Cain's Book
- First edition (publ. Grove Press)
- Author: Alexander Trocchi
- Publisher: Grove Press
- Publication date: January 1, 1960

= Cain's Book =

Book by Alexander Trocchi

Cain's Book is a 1960 novel by Scottish Beat writer Alexander Trocchi. A roman à clef, it details the life of Joe Necchi, a heroin addict and writer, who is living and working on a scow on the Hudson River in New York.

The book alternates between Necchi/Trocchi's attempts to score and flashbacks to his experiences as a child in Glasgow, and later as a young man in London and Paris. It is also an account of what it means to be a junky and an outsider from society. On occasion it can descend into ranting about the hypocrisy and stupidity of drug prohibition and the general inequities of the world. It describes with an eye for detail the rituals of heroin, the cooking up and the search for a suitable vein.
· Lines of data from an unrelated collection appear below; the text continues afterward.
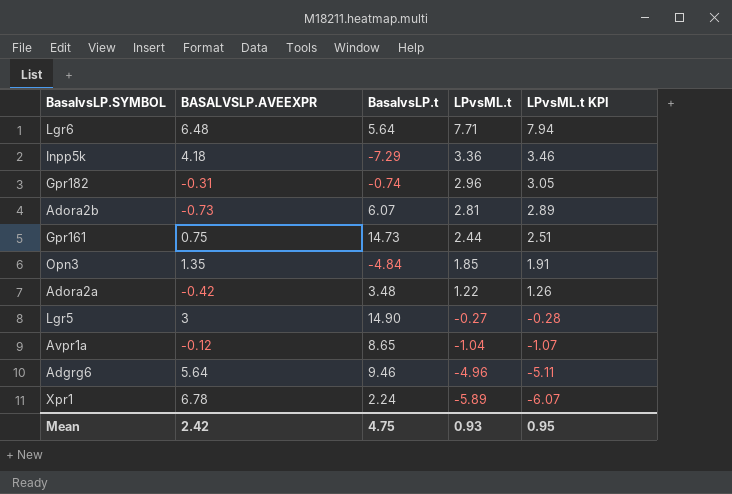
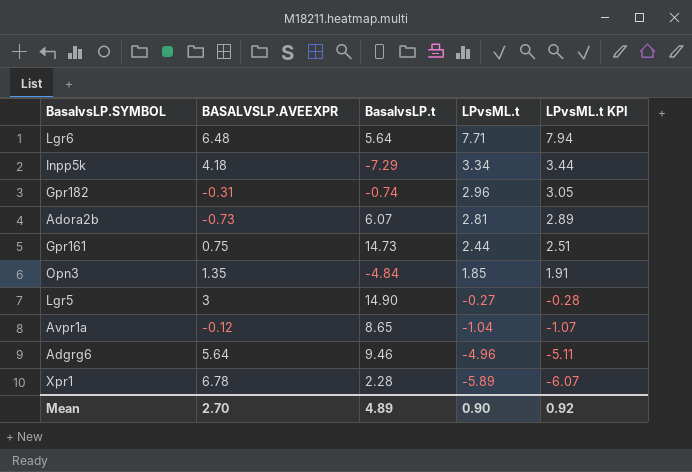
row Adora2a: -0.42 | 3.48 | 1.22 | 1.26 -> none
Inpp5k | LPvsML.t: 3.36 -> 3.34
Inpp5k | LPvsML.t KPI: 3.46 -> 3.44
Xpr1 | BasalvsLP.t: 2.24 -> 2.28
Mean | BASALVSLP.AVEEXPR: 2.42 -> 2.70
Mean | BasalvsLP.t: 4.75 -> 4.89
Mean | LPvsML.t: 0.93 -> 0.90
Mean | LPvsML.t KPI: 0.95 -> 0.92

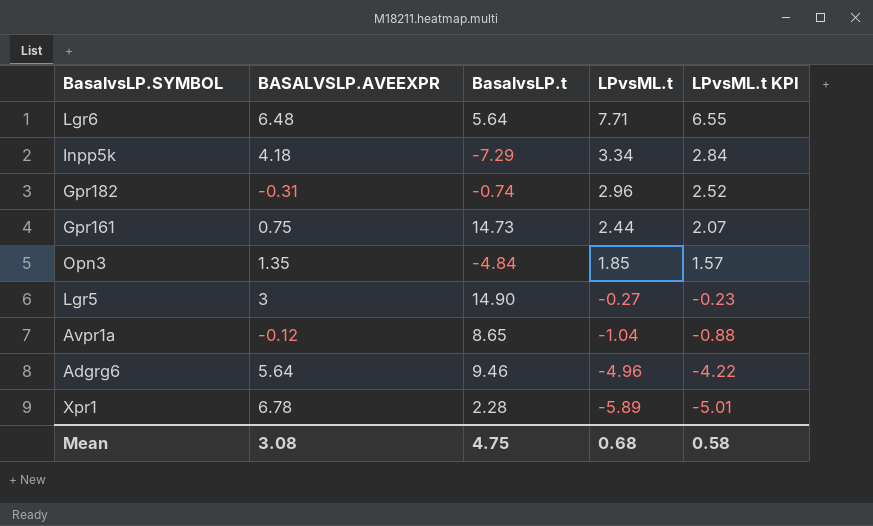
column LPvsML.t KPI | formula: [LPvsML.t] * 1.03 -> [LPvsML.t] * 0.85
row Adora2b: -0.73 | 6.07 | 2.81 | 2.89 -> none
Mean | BASALVSLP.AVEEXPR: 2.70 -> 3.08
Mean | BasalvsLP.t: 4.89 -> 4.75
Mean | LPvsML.t: 0.90 -> 0.68
Mean | LPvsML.t KPI: 0.92 -> 0.58

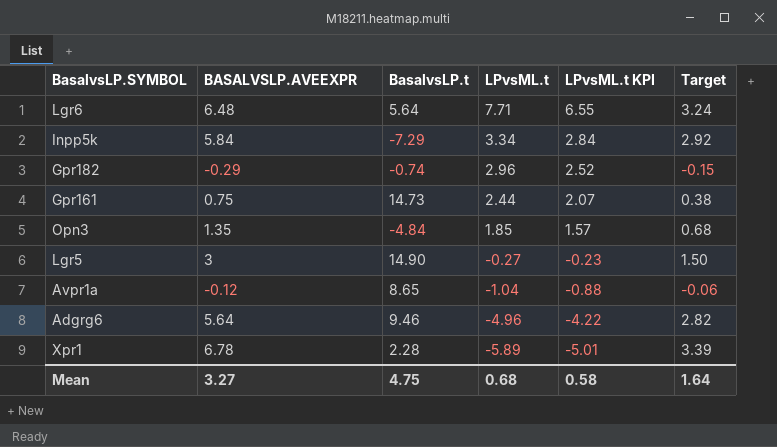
column Target | formula: none -> [BASALVSLP.AVEEXPR] * 0.5
Inpp5k | BASALVSLP.AVEEXPR: 4.18 -> 5.84
Gpr182 | BASALVSLP.AVEEXPR: -0.31 -> -0.29
Mean | BASALVSLP.AVEEXPR: 3.08 -> 3.27

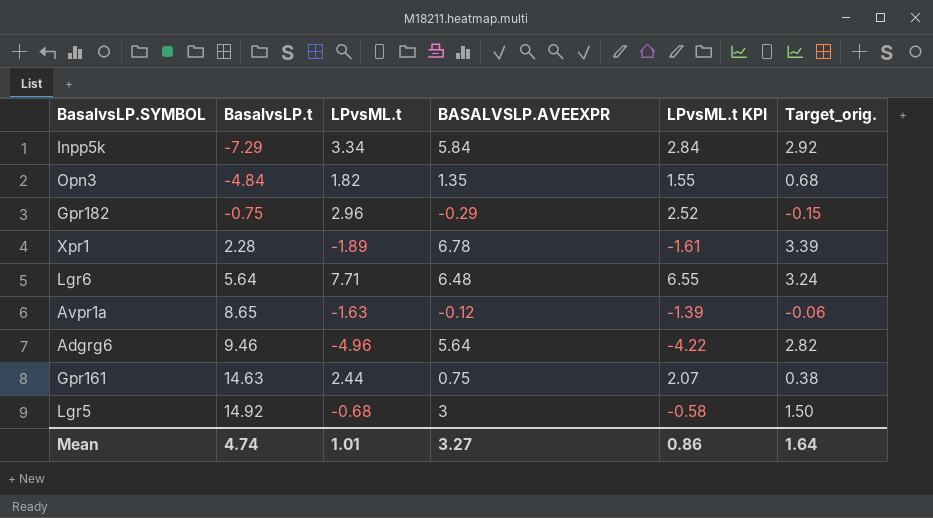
row order: LPvsML.t descending -> BasalvsLP.t ascending
column BASALVSLP.AVEEXPR | position: 2 -> 4
column name: Target -> Target_orig.
Opn3 | LPvsML.t: 1.85 -> 1.82
Opn3 | LPvsML.t KPI: 1.57 -> 1.55
Gpr182 | BasalvsLP.t: -0.74 -> -0.75
Xpr1 | LPvsML.t: -5.89 -> -1.89
Xpr1 | LPvsML.t KPI: -5.01 -> -1.61
Avpr1a | LPvsML.t: -1.04 -> -1.63
Avpr1a | LPvsML.t KPI: -0.88 -> -1.39
Gpr161 | BasalvsLP.t: 14.73 -> 14.63
Lgr5 | BasalvsLP.t: 14.90 -> 14.92
Lgr5 | LPvsML.t: -0.27 -> -0.68
Lgr5 | LPvsML.t KPI: -0.23 -> -0.58
Mean | BasalvsLP.t: 4.75 -> 4.74
Mean | LPvsML.t: 0.68 -> 1.01
Mean | LPvsML.t KPI: 0.58 -> 0.86

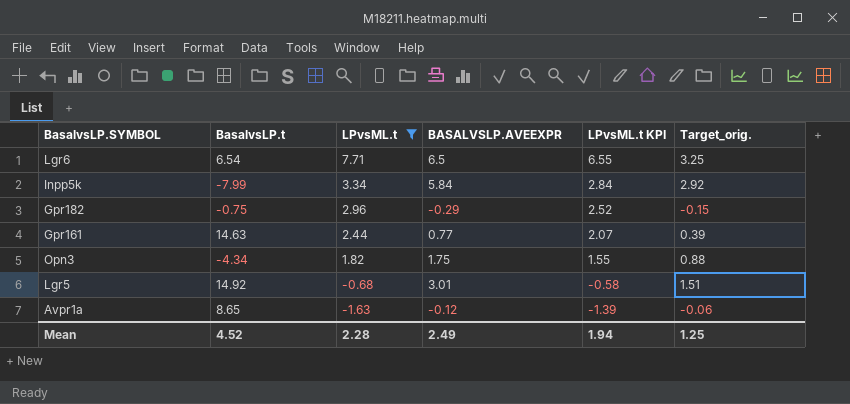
filter: none -> LPvsML.t >= -1.63
row order: BasalvsLP.t ascending -> LPvsML.t descending
Lgr6 | BasalvsLP.t: 5.64 -> 6.54
Lgr6 | BASALVSLP.AVEEXPR: 6.48 -> 6.5
Lgr6 | Target_orig.: 3.24 -> 3.25
Inpp5k | BasalvsLP.t: -7.29 -> -7.99
Gpr161 | BASALVSLP.AVEEXPR: 0.75 -> 0.77
Gpr161 | Target_orig.: 0.38 -> 0.39
Opn3 | BasalvsLP.t: -4.84 -> -4.34
Opn3 | BASALVSLP.AVEEXPR: 1.35 -> 1.75
Opn3 | Target_orig.: 0.68 -> 0.88
Lgr5 | BASALVSLP.AVEEXPR: 3 -> 3.01
Lgr5 | Target_orig.: 1.50 -> 1.51
Mean | BasalvsLP.t: 4.74 -> 4.52
Mean | LPvsML.t: 1.01 -> 2.28
Mean | BASALVSLP.AVEEXPR: 3.27 -> 2.49
Mean | LPvsML.t KPI: 0.86 -> 1.94
Mean | Target_orig.: 1.64 -> 1.25

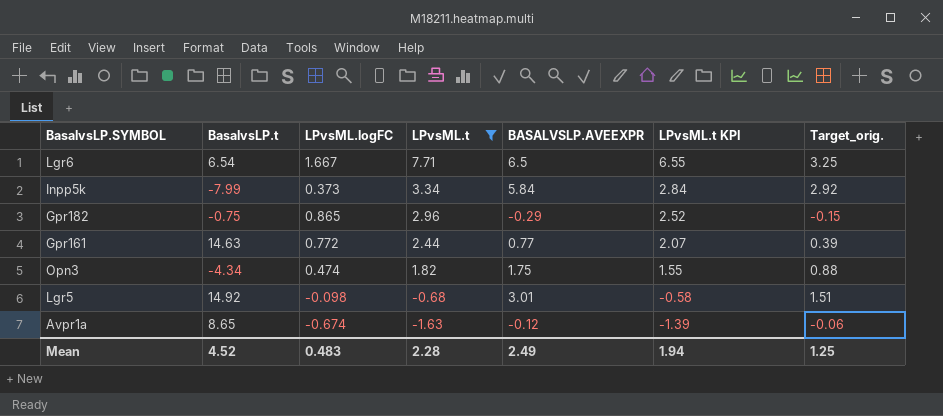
column LPvsML.logFC | position: none -> 3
In 1963 in the UK, Cain's Book was one of many books and magazines seized by the police at a bookseller's shop in Sheffield. Its publisher, John Calder, sought a separate trial for Cain's Book distinguishing it from the hundreds of others that had been confiscated, intending to prevail on the book's literary merit as Penguin Books had done four years before in the trial of Lady Chatterley's Lover. Cain's Book had been published without restriction in the US and France. In April 1964 the UK edition went to trial for obscenity, with six defense witnesses, including author Kenneth Allsop, testifying to its literary value. Three magistrates found against Calder. The case is notable in that the court's judgement was the first in the UK to condemn a book for obscenity not for sexual content but for "the lifestyle it advocated." Alistair McCleery wrote, "The case gave a new lease of life to the use of obscenity charges against literary works where it could be argued that illegal behavior or behavior detrimental to social norms was being promoted." In response to the unfavorable verdict Trocchi held a public burning of his book, with fireworks.